#### ABOUT THIS TASK:
Return each line of the data that follows exactly as it reads.
*** Opening DATA PROVIDED ***
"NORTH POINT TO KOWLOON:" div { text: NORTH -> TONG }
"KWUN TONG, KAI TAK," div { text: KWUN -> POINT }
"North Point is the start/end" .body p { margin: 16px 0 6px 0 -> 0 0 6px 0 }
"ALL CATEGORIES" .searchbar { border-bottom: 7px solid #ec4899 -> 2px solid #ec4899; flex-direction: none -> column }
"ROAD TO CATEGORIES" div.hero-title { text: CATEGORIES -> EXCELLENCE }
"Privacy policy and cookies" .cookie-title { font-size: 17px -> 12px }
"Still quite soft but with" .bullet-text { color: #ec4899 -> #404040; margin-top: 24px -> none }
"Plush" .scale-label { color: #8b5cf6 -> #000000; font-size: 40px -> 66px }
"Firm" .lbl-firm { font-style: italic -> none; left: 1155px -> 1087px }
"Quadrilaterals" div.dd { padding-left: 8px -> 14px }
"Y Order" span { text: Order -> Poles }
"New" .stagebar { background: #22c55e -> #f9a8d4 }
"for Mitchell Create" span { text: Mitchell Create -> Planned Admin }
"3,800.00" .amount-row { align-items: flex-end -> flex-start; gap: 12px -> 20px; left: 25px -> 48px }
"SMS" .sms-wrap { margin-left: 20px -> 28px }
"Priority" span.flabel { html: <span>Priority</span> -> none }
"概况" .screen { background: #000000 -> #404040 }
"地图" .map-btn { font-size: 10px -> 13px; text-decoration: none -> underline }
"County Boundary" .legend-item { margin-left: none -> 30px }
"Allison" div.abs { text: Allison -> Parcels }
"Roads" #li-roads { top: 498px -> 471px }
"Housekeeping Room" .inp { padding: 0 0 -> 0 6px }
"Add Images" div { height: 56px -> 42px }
*** Closing DATA PROVIDED ***
#### OUTPUT BELOW:
"NORTH POINT TO KOWLOON:" div { text: NORTH -> TONG }
"KWUN TONG, KAI TAK," div { text: KWUN -> POINT }
"North Point is the start/end" .body p { margin: 16px 0 6px 0 -> 0 0 6px 0 }
"ALL CATEGORIES" .searchbar { border-bottom: 7px solid #ec4899 -> 2px solid #ec4899; flex-direction: none -> column }
"ROAD TO CATEGORIES" div.hero-title { text: CATEGORIES -> EXCELLENCE }
"Privacy policy and cookies" .cookie-title { font-size: 17px -> 12px }
"Still quite soft but with" .bullet-text { color: #ec4899 -> #404040; margin-top: 24px -> none }
"Plush" .scale-label { color: #8b5cf6 -> #000000; font-size: 40px -> 66px }
"Firm" .lbl-firm { font-style: italic -> none; left: 1155px -> 1087px }
"Quadrilaterals" div.dd { padding-left: 8px -> 14px }
"Y Order" span { text: Order -> Poles }
"New" .stagebar { background: #22c55e -> #f9a8d4 }
"for Mitchell Create" span { text: Mitchell Create -> Planned Admin }
"3,800.00" .amount-row { align-items: flex-end -> flex-start; gap: 12px -> 20px; left: 25px -> 48px }
"SMS" .sms-wrap { margin-left: 20px -> 28px }
"Priority" span.flabel { html: <span>Priority</span> -> none }
"概况" .screen { background: #000000 -> #404040 }
"地图" .map-btn { font-size: 10px -> 13px; text-decoration: none -> underline }
"County Boundary" .legend-item { margin-left: none -> 30px }
"Allison" div.abs { text: Allison -> Parcels }
"Roads" #li-roads { top: 498px -> 471px }
"Housekeeping Room" .inp { padding: 0 0 -> 0 6px }
"Add Images" div { height: 56px -> 42px }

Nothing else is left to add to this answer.